Bu fikirler doğrultusunda “kültür” ve “doğa”, “yapay” ve “doğal”, “bir deha olarak sanatçı” ve “hiyerarşize edilmemiş yaratım” gibi kavramlar arasında keskin çizgilerin mevcudiyetinden söz etmek hâlâ mümkün mü sorusunu sormak gerekiyor. İnsan elinin değmediği bir sanattan söz edilebilir mi, hatta bu bağlamda ikonografi geleneğindeki “acheiropoieta”[6] yani Yunanca “el ile yapılmamış” addedilen, Tanrısal bir müdahaleyle mucizevi biçimde vücuda geldiği düşünülen Hristiyan ikonaları da (örneğin: Torino Kefeni[7]) insan olmayanın sanatı kategorisine mi dahil edilmeli? Bekirović’in “sanatçı” hayvanlarının yaratıları doğal elementlerin yol açtığı erozyona mı yakın duruyor, insanın hayal gücünün meyvelerine mi? Sergi tüm bu soruları akla getirmesiyle, içinde ikiliklerin artık kendine yer bulamadığı bir sanat anlayışının hayalini kuruyor.

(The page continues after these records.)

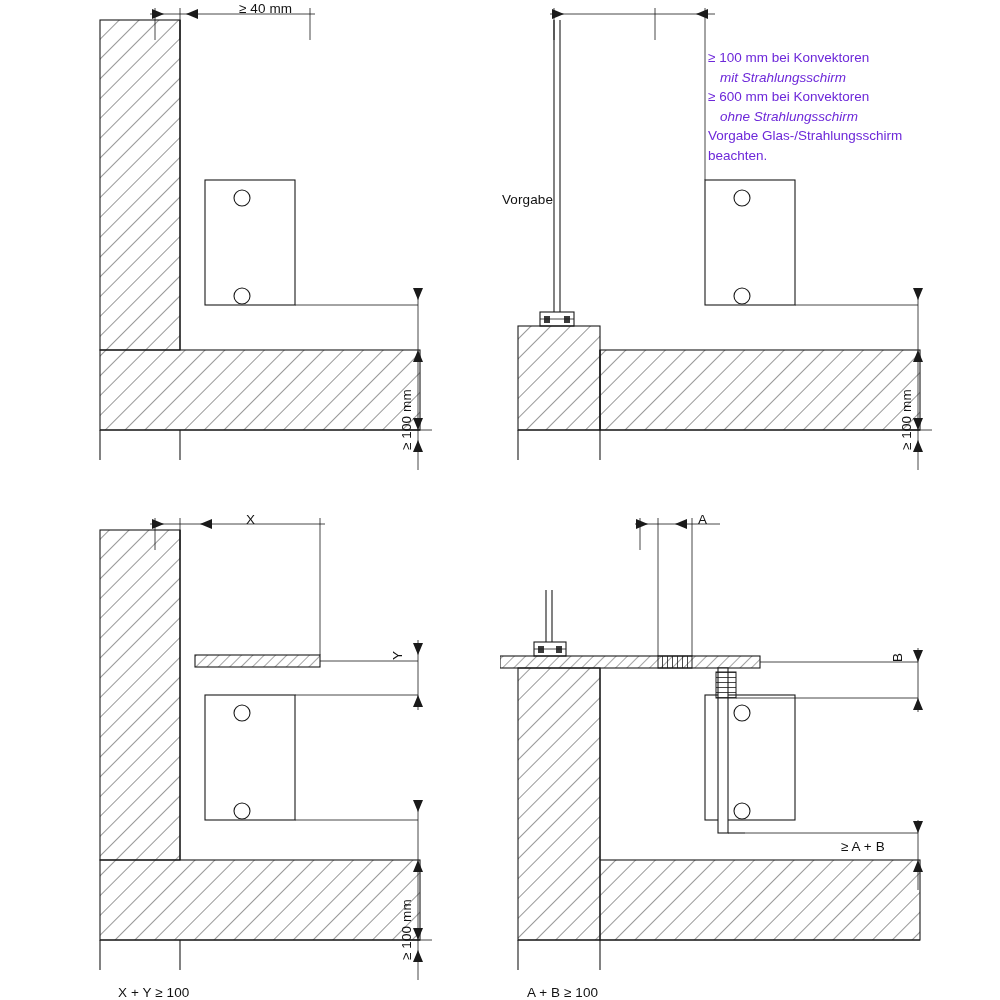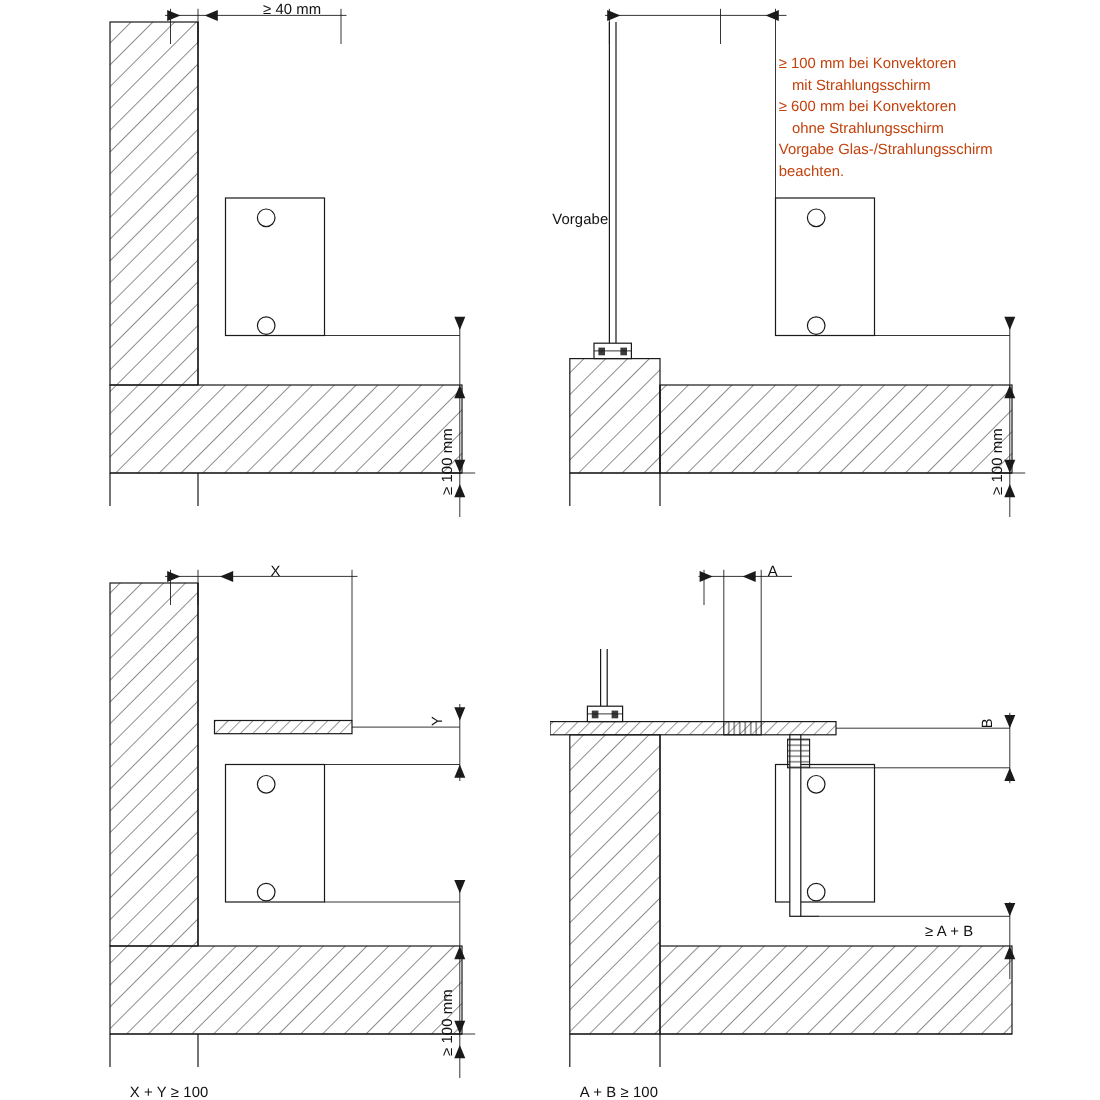--- a/index.html
+++ b/index.html
@@ -38,7 +38,7 @@
     position: absolute;
     font-size: 13.5px;
     line-height: 1.45;
-    color: #c2410c;
+    color: #6d28d9;
   }
   .note div { white-space: nowrap; }
   .note .indent { padding-left: 12px; }

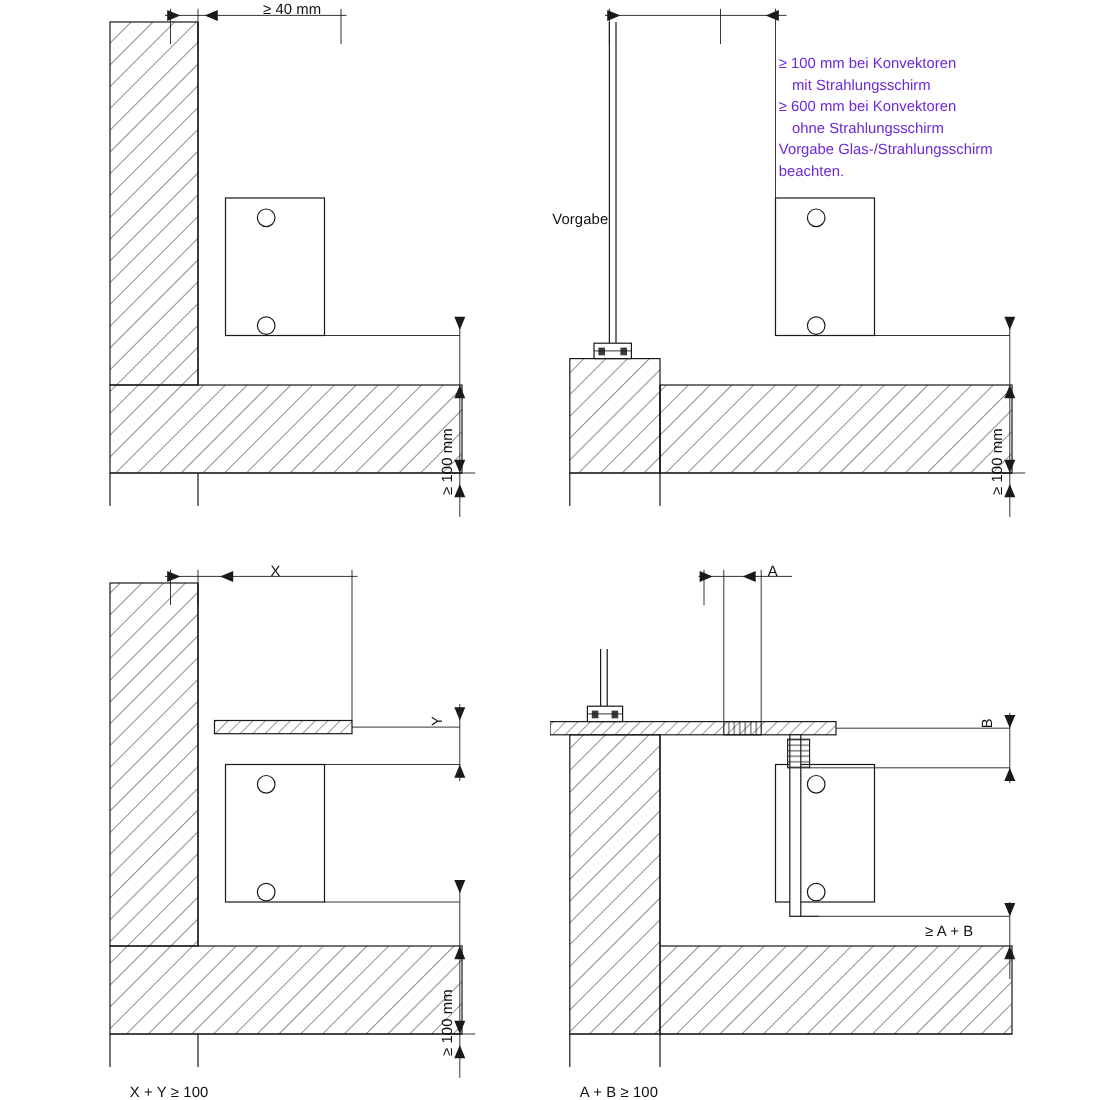--- a/index.html
+++ b/index.html
@@ -41,7 +41,7 @@
     color: #6d28d9;
   }
   .note div { white-space: nowrap; }
-  .note .indent { padding-left: 12px; }
+  .note .indent { padding-left: 12px; font-style: italic; }
 </style>
 </head>
 <body>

[1] Sanatçının Doğa ve Ozmos hakkındaki detaylı görüşleri için: https://vimeo.com/410197227

[2] Damien Hirst’e karşı yapılan bir protesto gösterisi için: https://news.artnet.com/art-world/damien-hirst-venice-exhibition-animal-rights-group-892277

[3] Çeviri “Felsefede İnsan-Hayvan Sorunu: Derrida ve Levinas Arasındaki Karşıtlığa Yeni bir Yaklaşım”, Engin Yurt makalesinden alınmıştır.

[4] Derrida’nın eserinin orijinali için: https://www.scribd.com/document/412266032/Jacques-Derrida-L-Animal-Que-Donc-Je-Suis.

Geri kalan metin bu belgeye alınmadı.